**Task goal**
Starting at the line that contains "[71,280,198,292] [294,280,834,292] //" and stopping after the last line, set down the listing exactly as it is. Add nothing.

**Data to use**
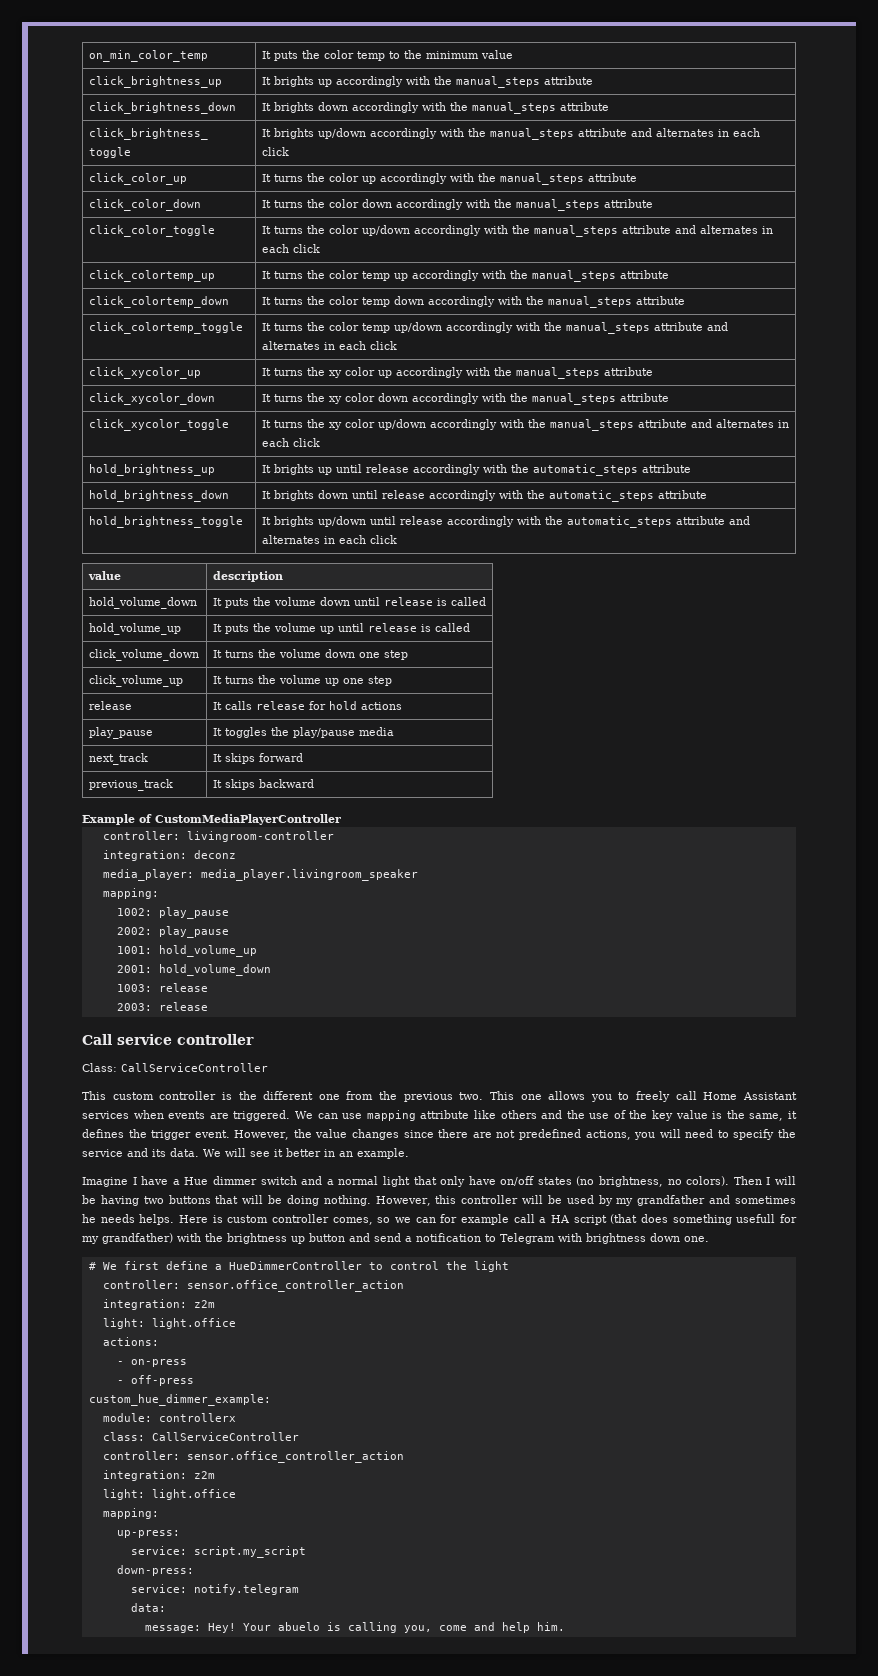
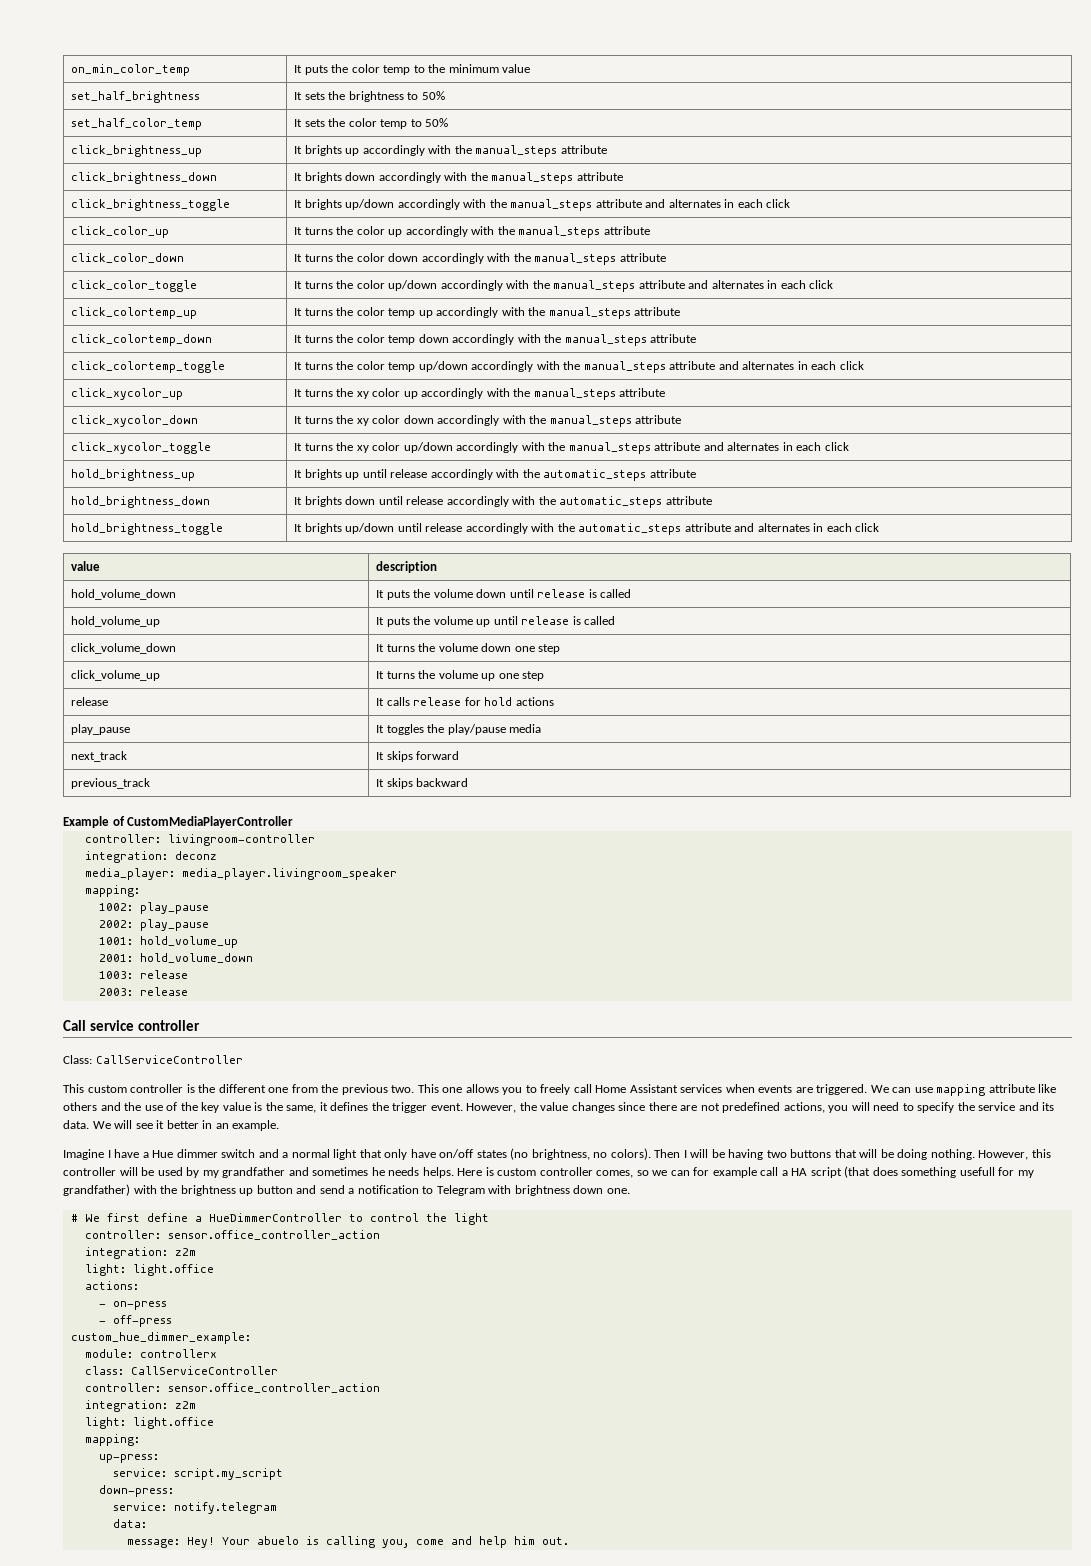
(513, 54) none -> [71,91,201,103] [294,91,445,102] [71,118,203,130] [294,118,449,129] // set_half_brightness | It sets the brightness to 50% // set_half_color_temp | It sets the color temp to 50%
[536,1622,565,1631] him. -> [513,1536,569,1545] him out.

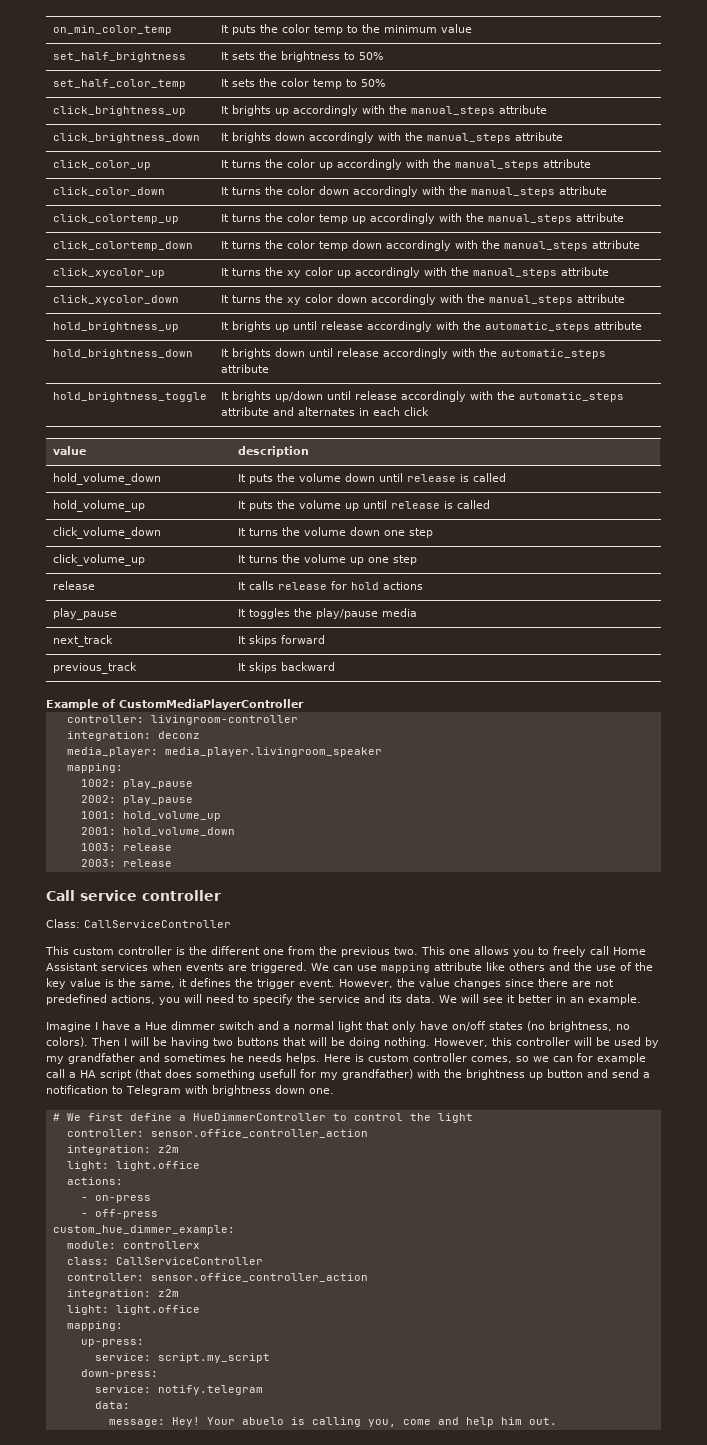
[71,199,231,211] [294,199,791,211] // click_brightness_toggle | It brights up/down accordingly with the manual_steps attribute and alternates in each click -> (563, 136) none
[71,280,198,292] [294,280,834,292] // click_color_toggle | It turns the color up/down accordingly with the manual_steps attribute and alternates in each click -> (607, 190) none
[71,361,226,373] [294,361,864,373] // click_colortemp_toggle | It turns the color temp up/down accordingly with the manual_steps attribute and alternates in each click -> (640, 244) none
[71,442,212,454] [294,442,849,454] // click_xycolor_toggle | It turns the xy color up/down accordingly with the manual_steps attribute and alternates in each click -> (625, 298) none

**Answer box**
[71,280,198,292] [294,280,834,292] // click_color_toggle | It turns the color up/down accordingly with the manual_steps attribute and alternates in each click -> (607, 190) none
[71,361,226,373] [294,361,864,373] // click_colortemp_toggle | It turns the color temp up/down accordingly with the manual_steps attribute and alternates in each click -> (640, 244) none
[71,442,212,454] [294,442,849,454] // click_xycolor_toggle | It turns the xy color up/down accordingly with the manual_steps attribute and alternates in each click -> (625, 298) none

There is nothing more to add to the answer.